▶ Exercise prompt: With pictures left out, retype the lines from the start of the records through the one that contains "- 03/26マルチキャスト機能をつけてみた．クライアントはNmMonitor (NMEA), Navin'You".

▶ Material supplied:
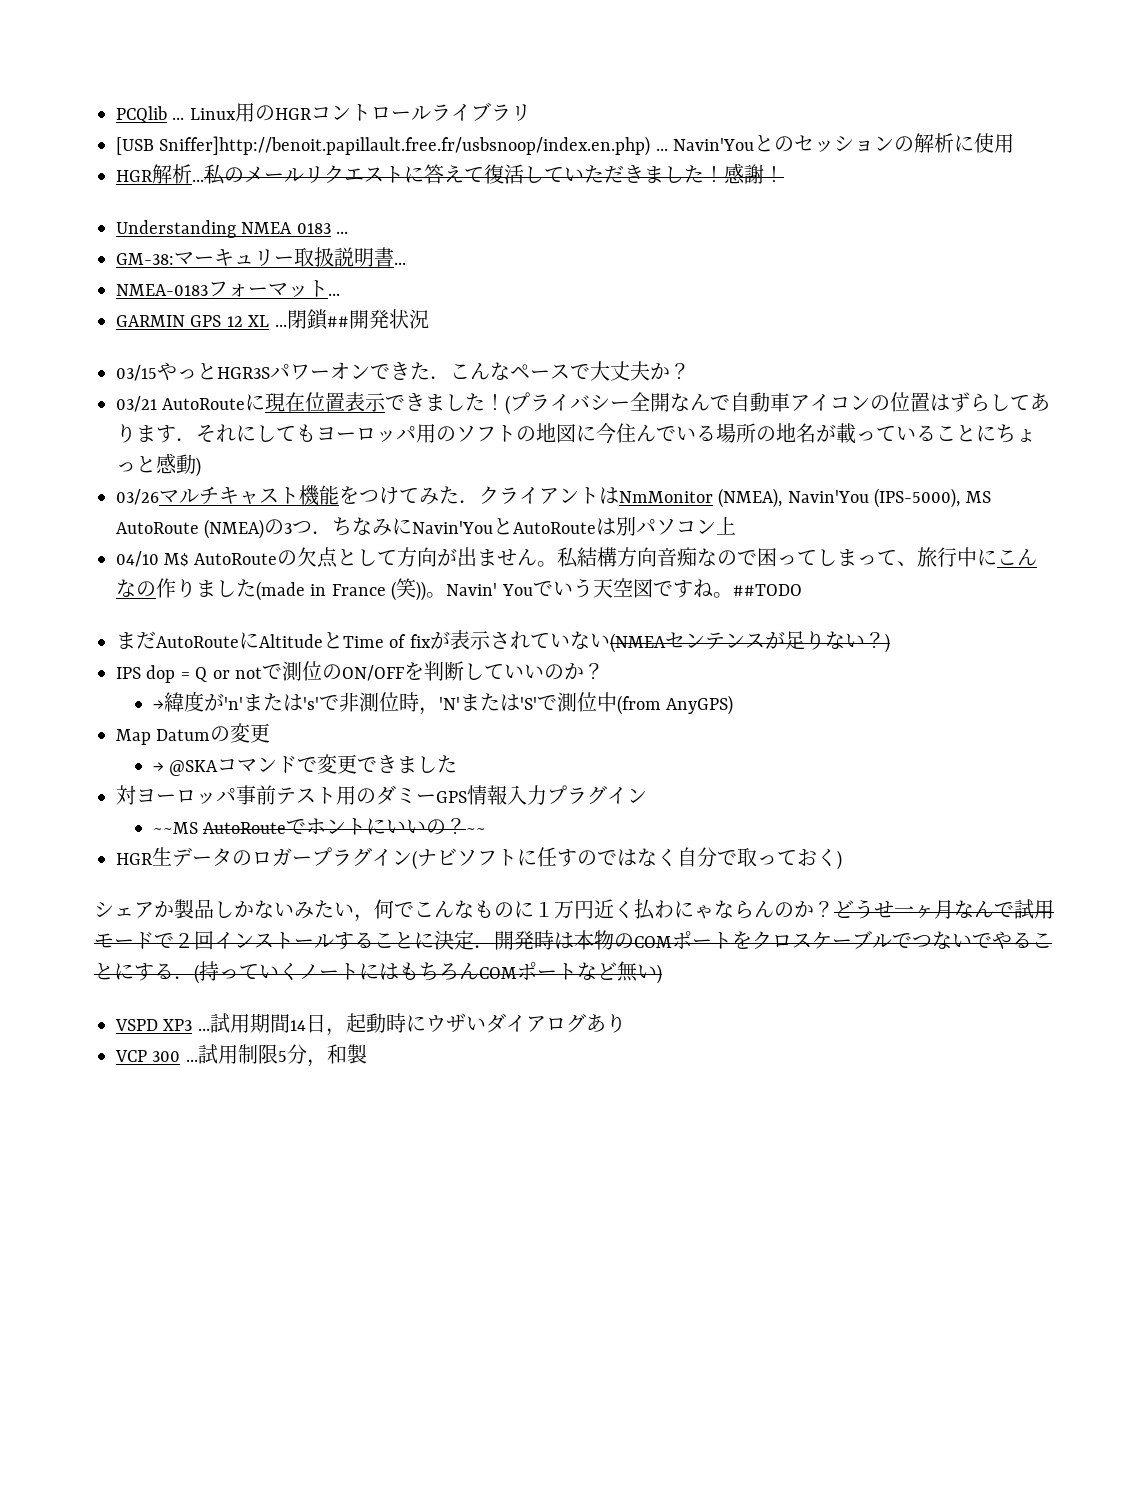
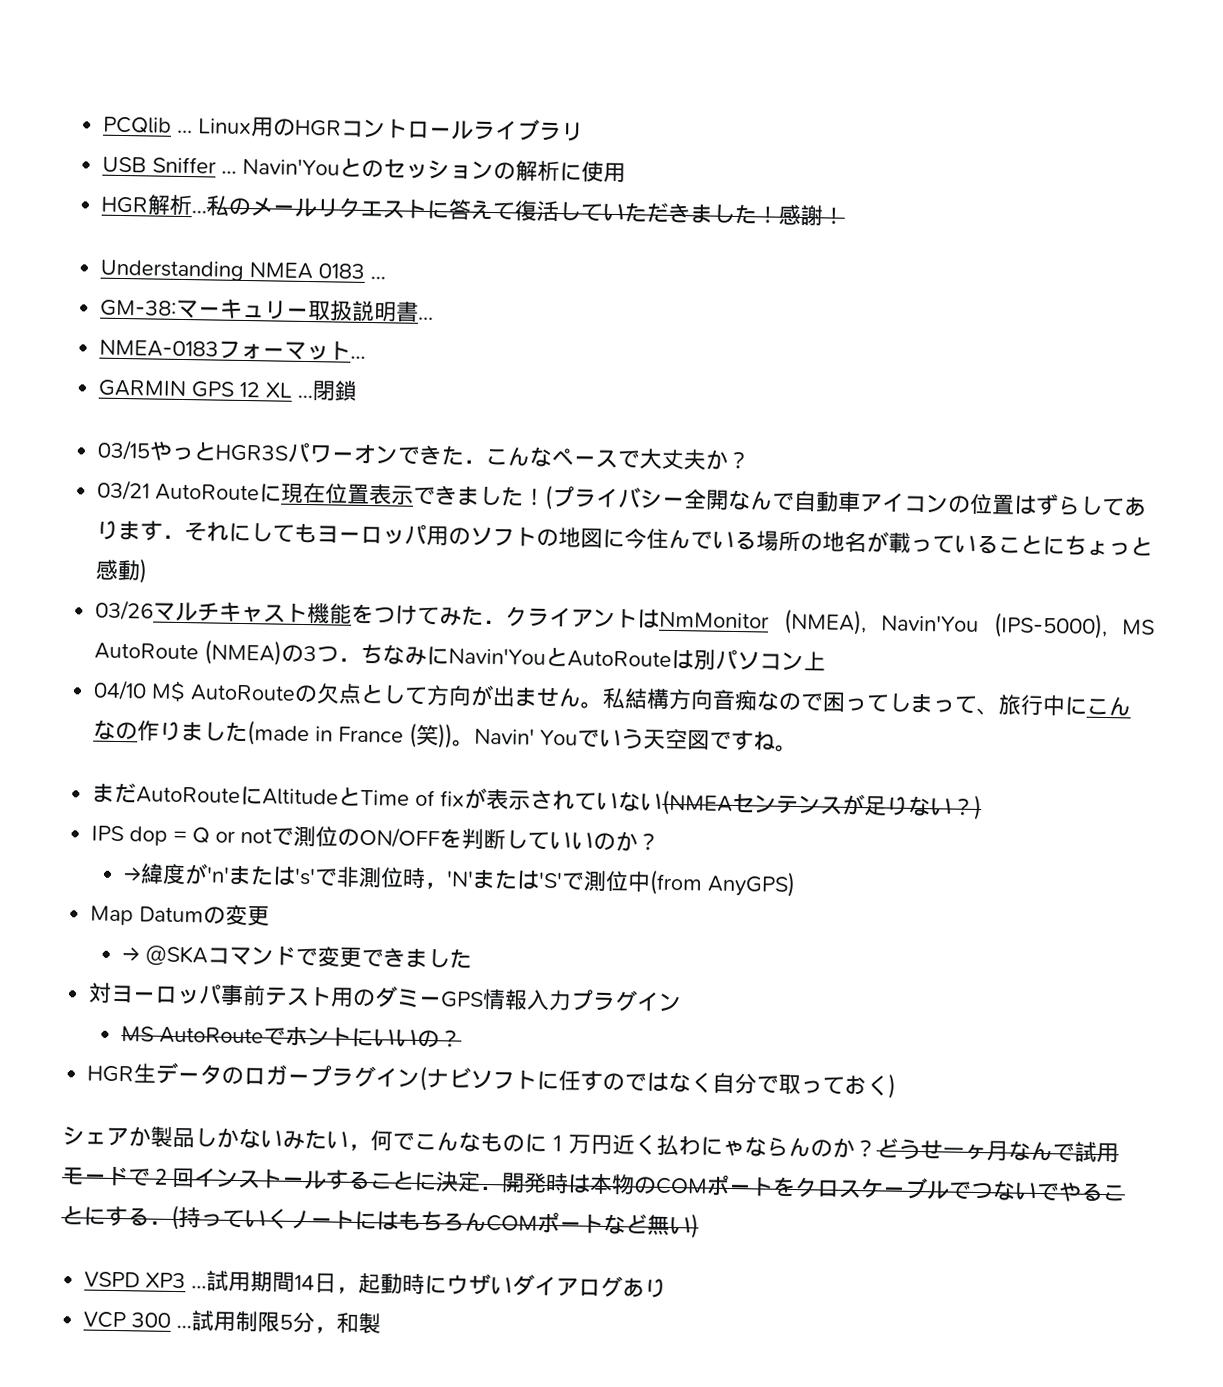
- [USB Sniffer]http://benoit.papillault.free.fr/usbsnoop/index.en.php) ...
+ USB Sniffer ...
- 閉鎖##開発状況
+ 閉鎖
- ##TODO
- ~~MS AutoRouteでホントにいいの？~~
+ MS AutoRouteでホントにいいの？

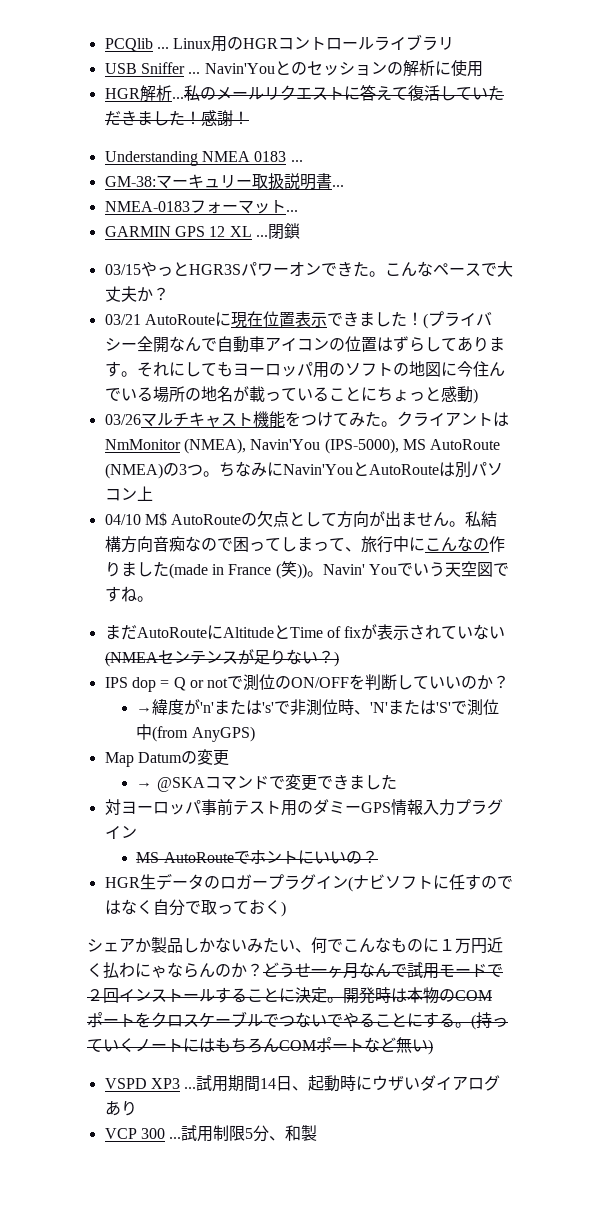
- 03/15やっとHGR3Sパワーオンできた．こんなペースで大丈夫か？
+ 03/15やっとHGR3Sパワーオンできた。こんなペースで大丈夫か？
- (プライバシー全開なんで自動車アイコンの位置はずらしてあります．それにしてもヨーロッパ用のソフトの地図に今住んでいる場所の地名が載っていることにちょっと感動)
+ (プライバシー全開なんで自動車アイコンの位置はずらしてあります。それにしてもヨーロッパ用のソフトの地図に今住んでいる場所の地名が載っていることにちょっと感動)
- 03/26マルチキャスト機能をつけてみた．クライアントはNmMonitor (NMEA), Navin'You (IPS-5000), MS AutoRoute (NMEA)の3つ．ちなみにNavin'YouとAutoRouteは別パソコン上
+ 03/26マルチキャスト機能をつけてみた。クライアントはNmMonitor (NMEA), Navin'You (IPS-5000), MS AutoRoute (NMEA)の3つ。ちなみにNavin'YouとAutoRouteは別パソコン上
- →緯度が'n'または's'で非測位時，'N'または'S'で測位中(from AnyGPS)
+ →緯度が'n'または's'で非測位時、'N'または'S'で測位中(from AnyGPS)
- シェアか製品しかないみたい，何でこんなものに１万円近く払わにゃならんのか？
+ シェアか製品しかないみたい、何でこんなものに１万円近く払わにゃならんのか？
- どうせ一ヶ月なんで試用モードで２回インストールすることに決定．開発時は本物のCOMポートをクロスケーブルでつないでやることにする．(持っていくノートにはもちろんCOMポートなど無い)
+ どうせ一ヶ月なんで試用モードで２回インストールすることに決定。開発時は本物のCOMポートをクロスケーブルでつないでやることにする。(持っていくノートにはもちろんCOMポートなど無い)
- 試用期間14日，起動時にウザいダイアログあり
+ 試用期間14日、起動時にウザいダイアログあり
- 試用制限5分，和製
+ 試用制限5分、和製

▶ Exercise answer:
- [USB Sniffer]http://benoit.papillault.free.fr/usbsnoop/index.en.php) ...
+ USB Sniffer ...
- 閉鎖##開発状況
+ 閉鎖
- ##TODO
- ~~MS AutoRouteでホントにいいの？~~
+ MS AutoRouteでホントにいいの？

- 03/15やっとHGR3Sパワーオンできた．こんなペースで大丈夫か？
+ 03/15やっとHGR3Sパワーオンできた。こんなペースで大丈夫か？
- (プライバシー全開なんで自動車アイコンの位置はずらしてあります．それにしてもヨーロッパ用のソフトの地図に今住んでいる場所の地名が載っていることにちょっと感動)
+ (プライバシー全開なんで自動車アイコンの位置はずらしてあります。それにしてもヨーロッパ用のソフトの地図に今住んでいる場所の地名が載っていることにちょっと感動)
- 03/26マルチキャスト機能をつけてみた．クライアントはNmMonitor (NMEA), Navin'You (IPS-5000), MS AutoRoute (NMEA)の3つ．ちなみにNavin'YouとAutoRouteは別パソコン上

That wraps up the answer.